It seems Tidal music streaming service continues to have problems. The company has been called out for suspect financials and false claims about the number of subscribers, among other issues. Now it seems that Tidal may be falsifying the number of downloads for two of its biggest stars.
According to the Swedish newspaper Dagens Næringsliv (DN) Tidal has misrepresented the amount of plays Beyoncé’s Lemonade and Kanye West’s The Life of Pablo had by “several hundred million” false plays. More plays means more money for the two artists one of which is married to Tidal’s owner JayZ.
DN reported receiving a hard drive filled with play data from Tidal that included play times, song titles, user IDs and country codes. DN asked the Norwegian University of Science and Technology for a data analysis. In the published executive summary, the school claims “there had in fact been a manipulation of the data at particular times due to the large presence of similar duplicate records occurring for a large percentage of the user base that was active at any given time.”
Three Tidal subscribers were contacted by DN about data that said they played the albums. The records showed that one subscriber played The Life of Pablo 96 times in a single day, 54 plays occurred in the middle of the night. According to the subscriber that would’ve been “physically impossible.”
Another Tidal subscriber was shown to have streamed Beyoncé’s 46-minute album 180 times in 24 hours. That claim was also denied. Just doing the math reveals that would add up to nearly 8,280 minutes. There are only 1,440 minutes in 24 hours.
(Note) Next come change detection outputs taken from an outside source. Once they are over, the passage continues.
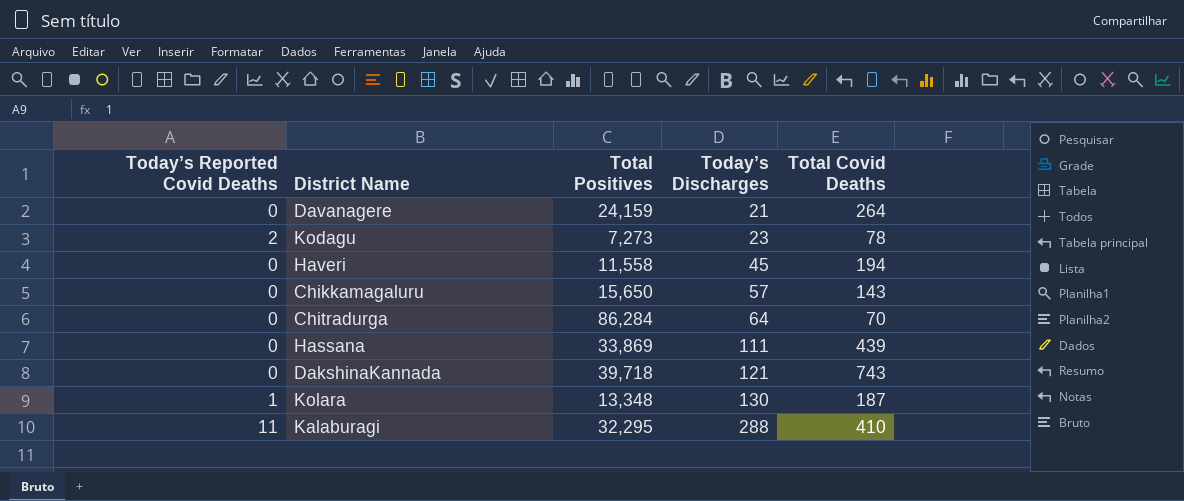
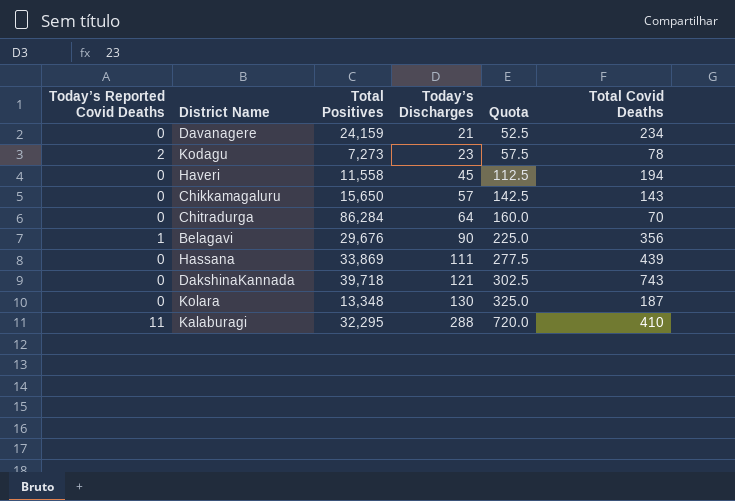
column Quota | formula: none -> [Today’s Discharges] * 2.5
Davanagere | Total Covid Deaths: 264 -> 234
row Belagavi: none -> 1 | 29,676 | 90 | 225.0 | 356
Kolara | Today’s Reported Covid Deaths: 1 -> 0

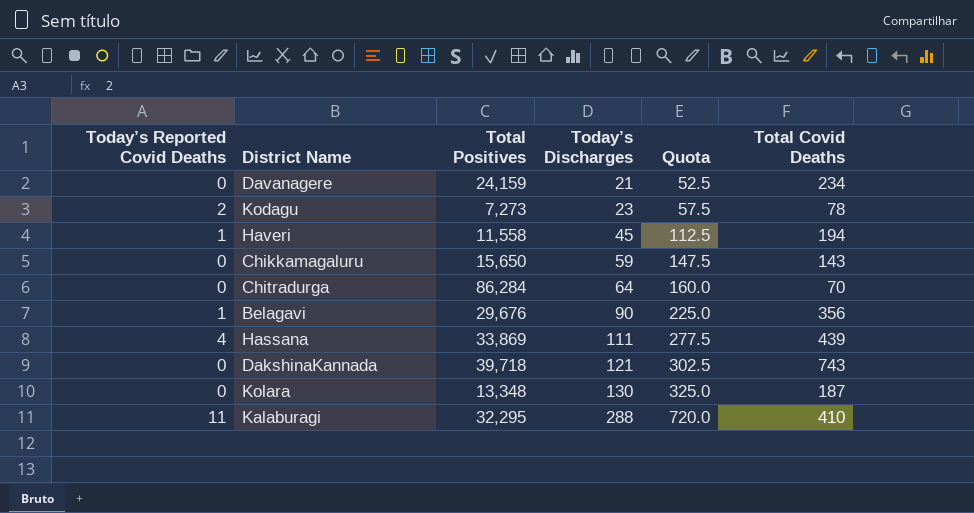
Haveri | Today’s Reported Covid Deaths: 0 -> 1
Chikkamagaluru | Today’s Discharges: 57 -> 59
Chikkamagaluru | Quota: 142.5 -> 147.5
Hassana | Today’s Reported Covid Deaths: 0 -> 4

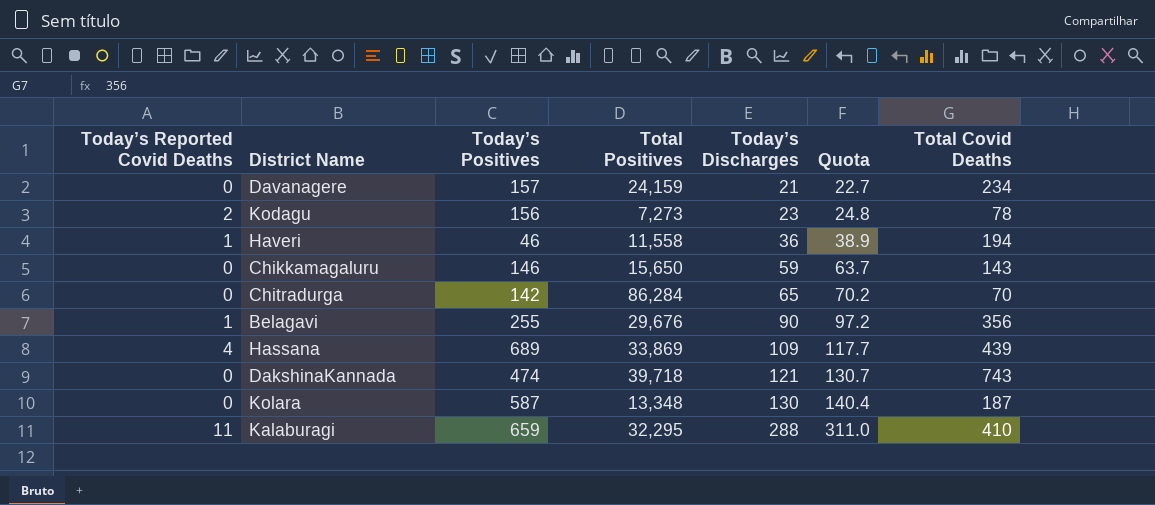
column Today’s Positives | position: none -> 3
column Quota | formula: [Today’s Discharges] * 2.5 -> [Today’s Discharges] * 1.08
Haveri | Today’s Discharges: 45 -> 36
Chitradurga | Today’s Discharges: 64 -> 65
Hassana | Today’s Discharges: 111 -> 109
Tidal has challenged the validity of the data on the hard drive. But according to DN, the data matches exactly with information Tidal sent to record labels.
According to the university, given the nature of the manipulation, its not likely this was an outside attack or a bug in the software code but rather internal meddling. Tidal is accused of accessing subscriber accounts to play tracks of The Life of Pablo over 150 million times. According to the report the plays occurred at exactly the same times; 2am and 5am. Beyonce’s Lemonade was also streamed at the same second and millisecond.
The result of this alleged manipulation comes down to money. Payouts to Sony added up to $4 million between April and May 2016. Lemonade, released in April of 2016, accounted for $2.5 million of that. Tidal reportedly paid Universal nearly $3 million between February and March 2016. The Life of Pablo accounted for $2.4 million. But, again, more play equals more money for the artists.
In response Tidal denies any wrongdoing. A Tidal spokesperson said DN’s article was a “smear campaign,” adding that, “We expect nothing less from them than this ridiculous story, lies and falsehoods. The information was stolen and manipulated and we will fight these claims vigorously.”